First the Nationals, then the Red Sox and now, apparently, the Phillies have pulled off a completely unexpected out of left field, or in this case the Bullpen, deal. Cliff Lee. Wow. All this time, I thought that the secret unnamed suitor was sort of a joke, part of the general circus atmosphere and most likely the Nationals anyway, but it was serious. I think we now know the reason Cliff Lee has been off hunting deer all this time – he couldn’t trust himself not to break out in a big Fooled You! grin…much like Carl Crawford, apparently. (Tony Reagins, I take back most of my griping about you, on the Crawford issue at least.)

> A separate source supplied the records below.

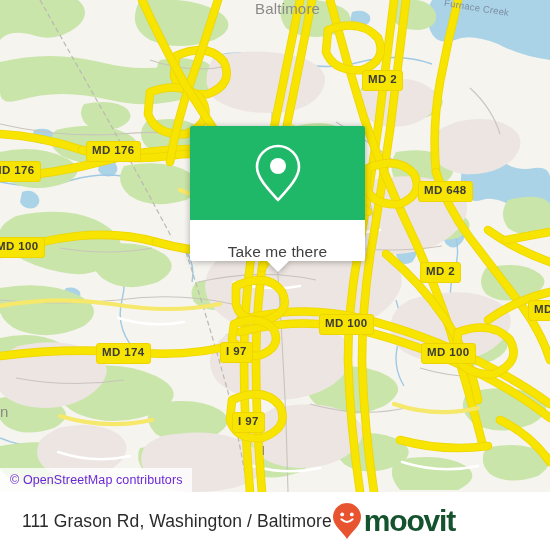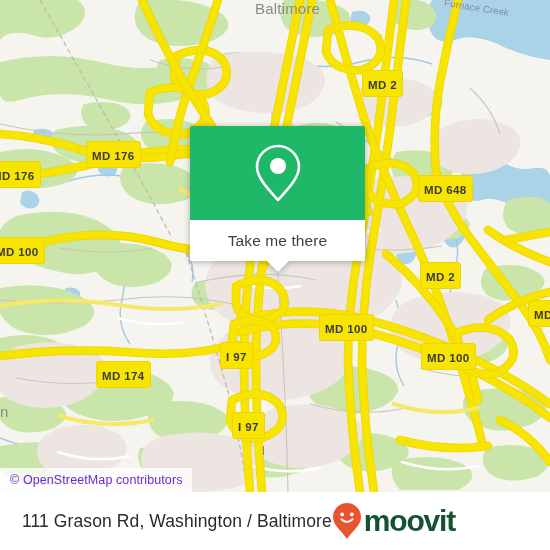--- a/index.html
+++ b/index.html
@@ -18,21 +18,21 @@
   .shield{
     position:absolute;
     background:#f7e400;
     border:1.5px solid #efd500;
     border-radius:3px;
     color:#3a3a38;
     font-weight:bold;
     font-size:11.5px;
     letter-spacing:.4px;
     line-height:1;
-    padding:9px 5px 4px 5px;
+    padding:3px 5px 4px 5px;
     white-space:nowrap;
     box-sizing:border-box;
   }
 
   
   .placelabel{
     position:absolute;
     color:#8a8a88;
     font-size:15px;
     white-space:nowrap;
@@ -66,21 +66,21 @@
   .popup-body{
     background:#1fb869;
     height:94px;
     display:flex;align-items:center;justify-content:center;
     border-radius:2px 2px 0 0;
   }
   .popup-foot{
     position:relative;
     background:#fff;
     height:41px;
-    display:flex;align-items:center;justify-content:center;
+    display:flex;align-items:flex-end;justify-content:center;
     border-radius:0 0 2px 2px;
   }
   .popup-foot-label{
     color:#3f3f3f;font-size:15.5px;letter-spacing:.1px;
   }
   .popup-tail{
     position:absolute;left:50%;bottom:-11px;
     width:0;height:0;margin-left:-11px;
     border-left:11px solid transparent;
     border-right:11px solid transparent;
@@ -322,26 +322,26 @@
 
     <div class="placelabel" style="left:255px;top:0px;">Baltimore</div>
     <div class="placelabel" style="left:348px;top:150px;">e</div>
     <div class="placelabel" style="left:0px;top:403px;">n</div>
     <div class="placelabel small" style="left:262px;top:443px;">l</div>
     <div class="waterlabel" style="left:444px;top:2px;transform:rotate(9deg);">Furnace Creek</div>
 
     <div class="shield" style="left:362px;top:70px;">MD 2</div>
     <div class="shield" style="left:86px;top:141px;">MD 176</div>
     <div class="shield" style="left:-14px;top:161px;">MD 176</div>
-    <div class="shield" style="left:418px;top:175px;">MD 648</div>
+    <div class="shield" style="left:418px;top:181px;">MD 648</div>
     <div class="shield" style="left:-10px;top:237px;">MD 100</div>
     <div class="shield" style="left:420px;top:262px;">MD 2</div>
     <div class="shield" style="left:319px;top:314px;">MD 100</div>
     <div class="shield" style="left:528px;top:300px;">MD</div>
-    <div class="shield" style="left:96px;top:361px;">MD 174</div>
+    <div class="shield" style="left:96px;top:343px;">MD 174</div>
     <div class="shield" style="left:220px;top:342px;">I 97</div>
     <div class="shield" style="left:421px;top:343px;">MD 100</div>
     <div class="shield" style="left:232px;top:412px;">I 97</div>
 
     <div class="attribution">© OpenStreetMap contributors</div>
   </div>
 
   <div class="popup">
     <div class="popup-body">
       <svg width="54" height="62" viewBox="0 0 54 62">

Yeah, so there I was, diligently writing my company’s newsletter (Yes. Still. At just shy of midnight. Why do you ask?), enjoying a lovely glass of port (Mitchella Vineyards Riportella III – tawny, brandied cherries, slightly spicy, absolutely gorgeous – and, yes, de rigueur when one is still writing one’s company newsletter at just shy of midnight), when on a whim I decided to glance at a few of the MLBlogs until the latest fit of I-don’t-really-want-to-be-writing-about-HR-issues-at-this-hour-on-my-own-time-thank-you-very-much spawned stuck-ness passed. And, much like Wednesday evening, I was left briefly wondering if I didn’t somehow check out The Onion by mistake. Nope, no joke. Lee’s a Phillie, again. (So, Yogi, gotta ask. Would that be déjà vu all over again or just plain ordinary déjà vu?)
I’d be lying if I said I was sorry the Angels won’t have to face Lee in 2011 unless all parties involved have an excellent post season run…and, with Tony Reagins’ latest announcement that having a full season with Kendry Morales and Dan Haren in addition to the two pitchers he has acquired is the equivalent of pulling off four free agency signings, the early odds on the Angels achieving this feat aren’t looking as good as I had hoped. Sorry Tony, I still really have to disagree with you on that one. But I digress (Yes, I am on my second glass of port, why do you ask? LOL!)…
I do offer my sincere condolences to my friends on MLBlogs, especially the Yankees and Rangers fans, who were hoping their team would snag Cliff Lee. We all know what it is to root really hard for our guys and what it is to be extremely disappointed when they don’t get what we most want them have. As one sometime, and recently oft, disappointed fan to another, I feel your pain. To borrow loosely the wisdom according to Scarlett O’Hara, that greatest of all pragmatists, Tomorrow is another day. You can stand it then. And later there will be small satisfaction in knowing that you won’t have to face him unless it’s in the post season either.